- [DATA RECORDS]
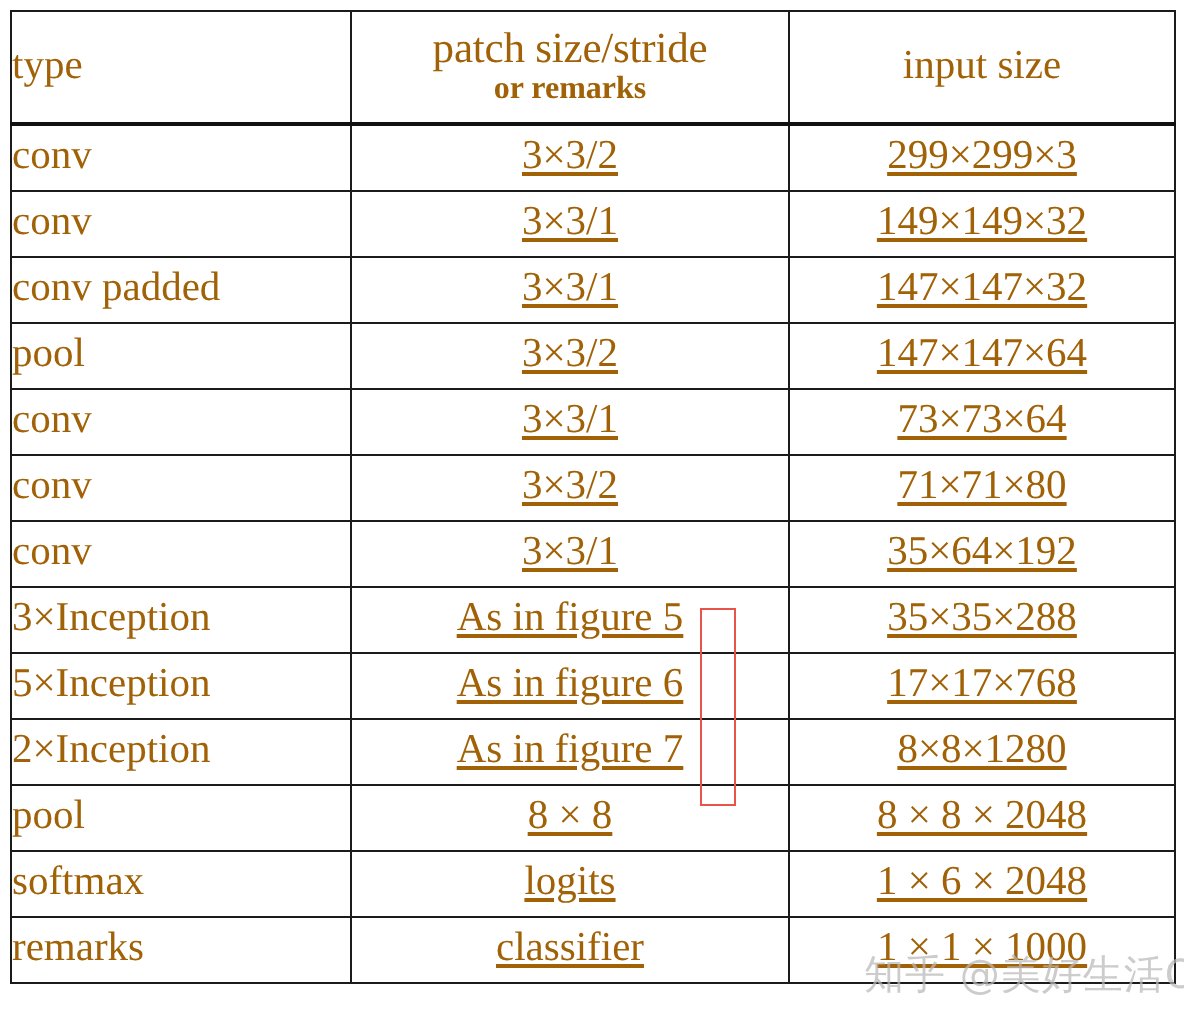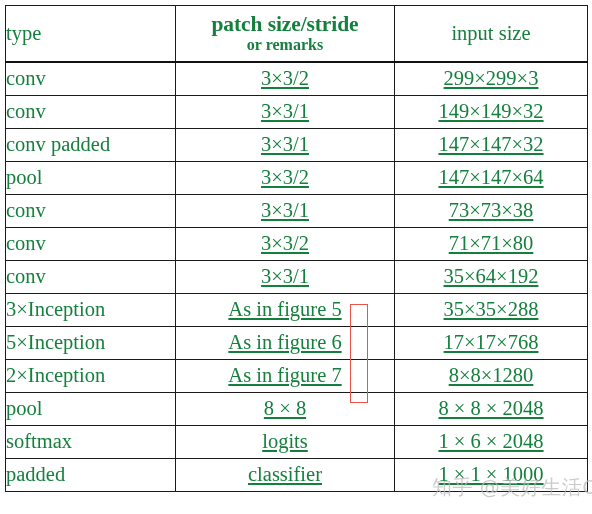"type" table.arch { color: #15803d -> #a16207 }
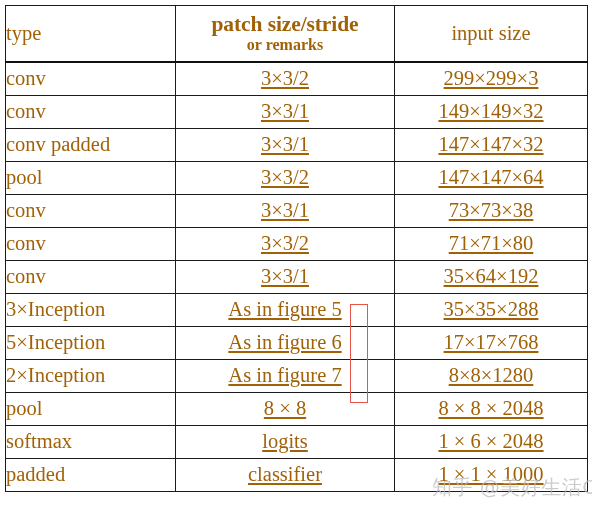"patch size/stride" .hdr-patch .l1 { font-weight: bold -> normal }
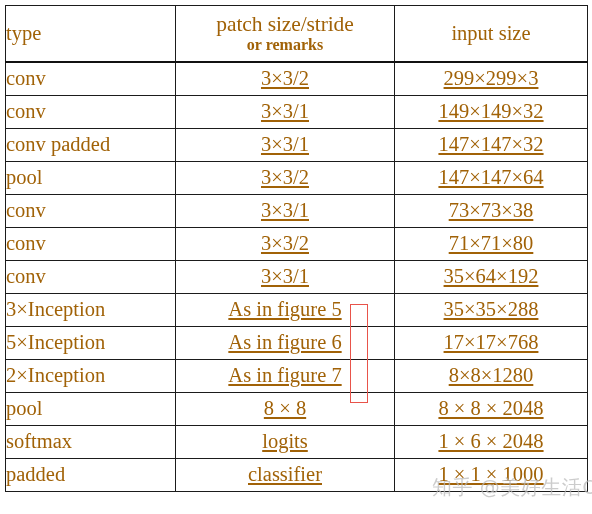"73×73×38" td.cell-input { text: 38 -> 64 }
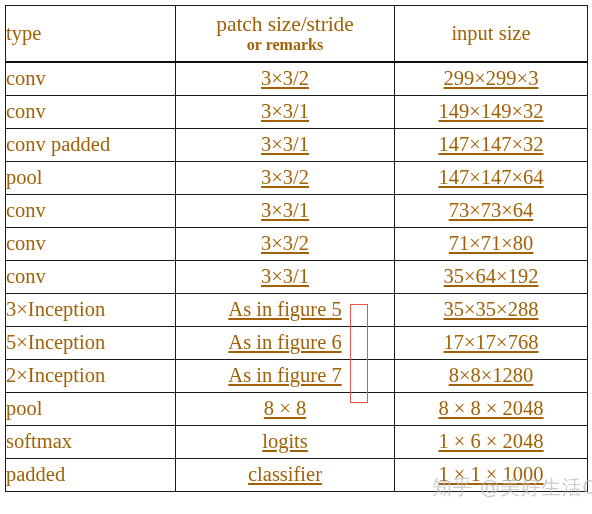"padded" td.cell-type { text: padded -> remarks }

* * *

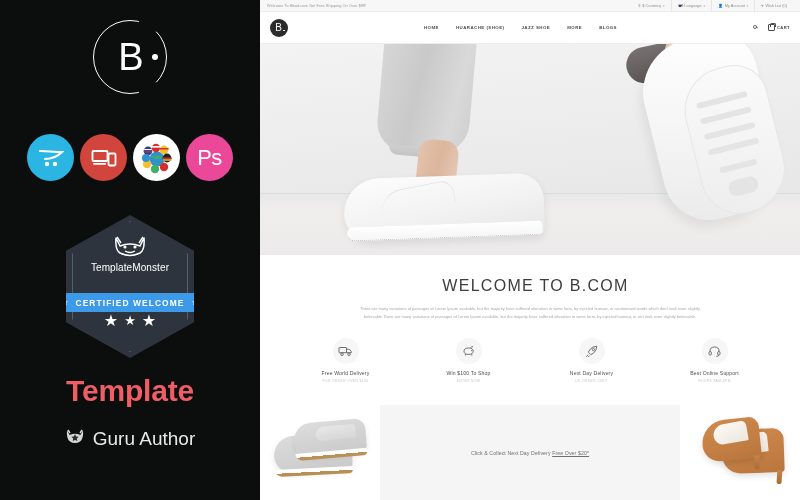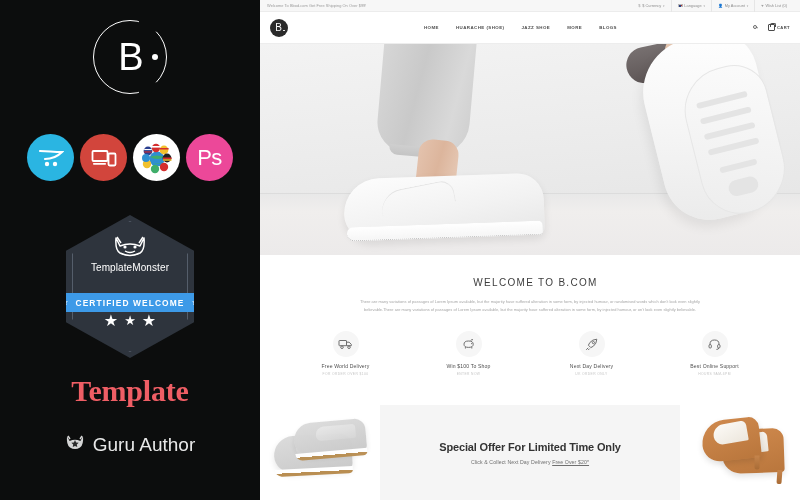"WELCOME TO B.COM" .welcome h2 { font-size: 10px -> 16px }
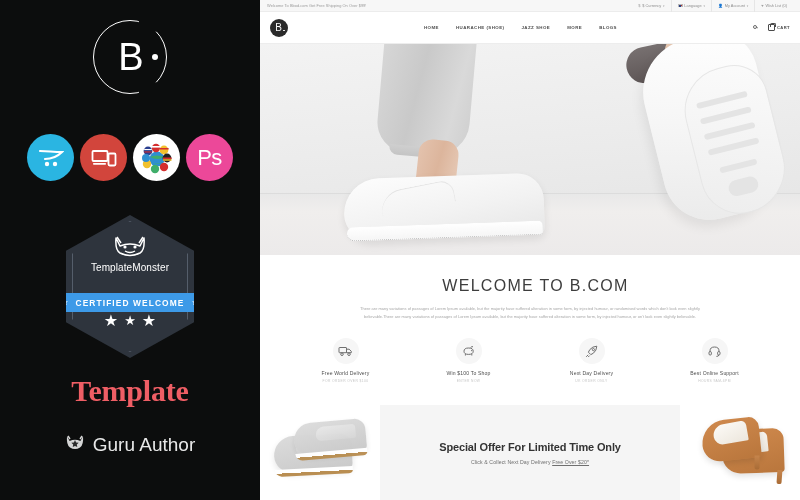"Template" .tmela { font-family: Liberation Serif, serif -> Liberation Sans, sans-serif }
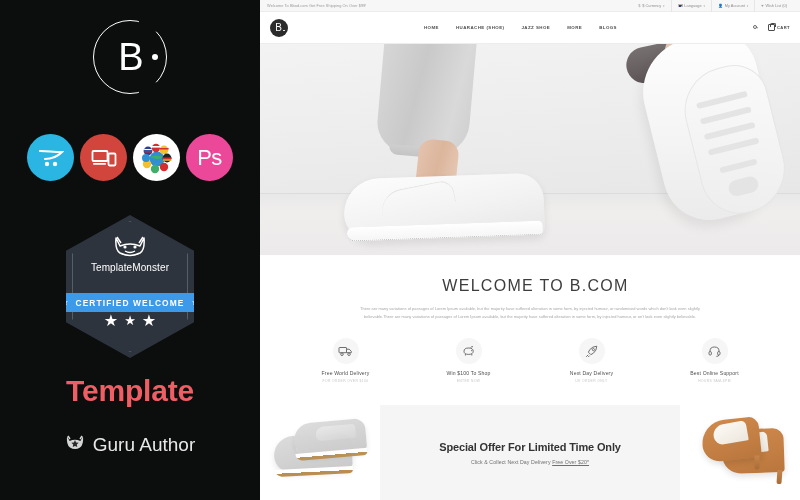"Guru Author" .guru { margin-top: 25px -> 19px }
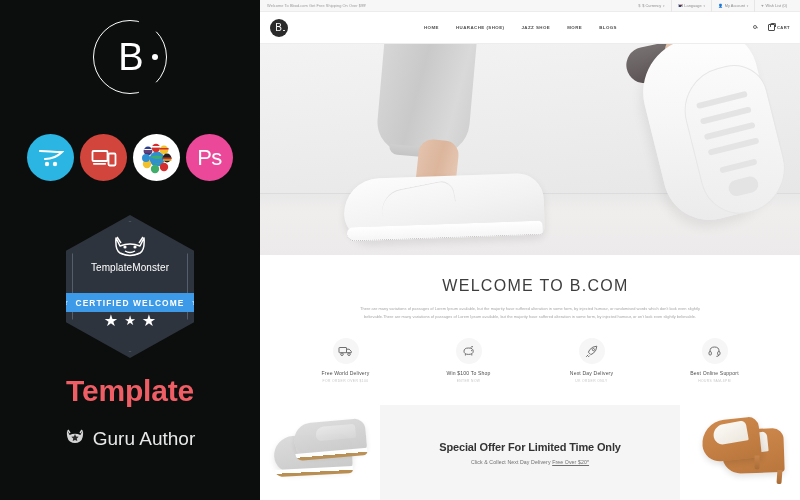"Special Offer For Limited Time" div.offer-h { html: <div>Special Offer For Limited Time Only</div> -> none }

- [TASK BRIEF]
Would you transcribe the lines above exactly, going from the line bearing "margin-top: 25px ->" through the line bearing "html: <div>Special Offer", and drop the pictures from the copy?

- [RESULT BELOW]
"Guru Author" .guru { margin-top: 25px -> 19px }
"Special Offer For Limited Time" div.offer-h { html: <div>Special Offer For Limited Time Only</div> -> none }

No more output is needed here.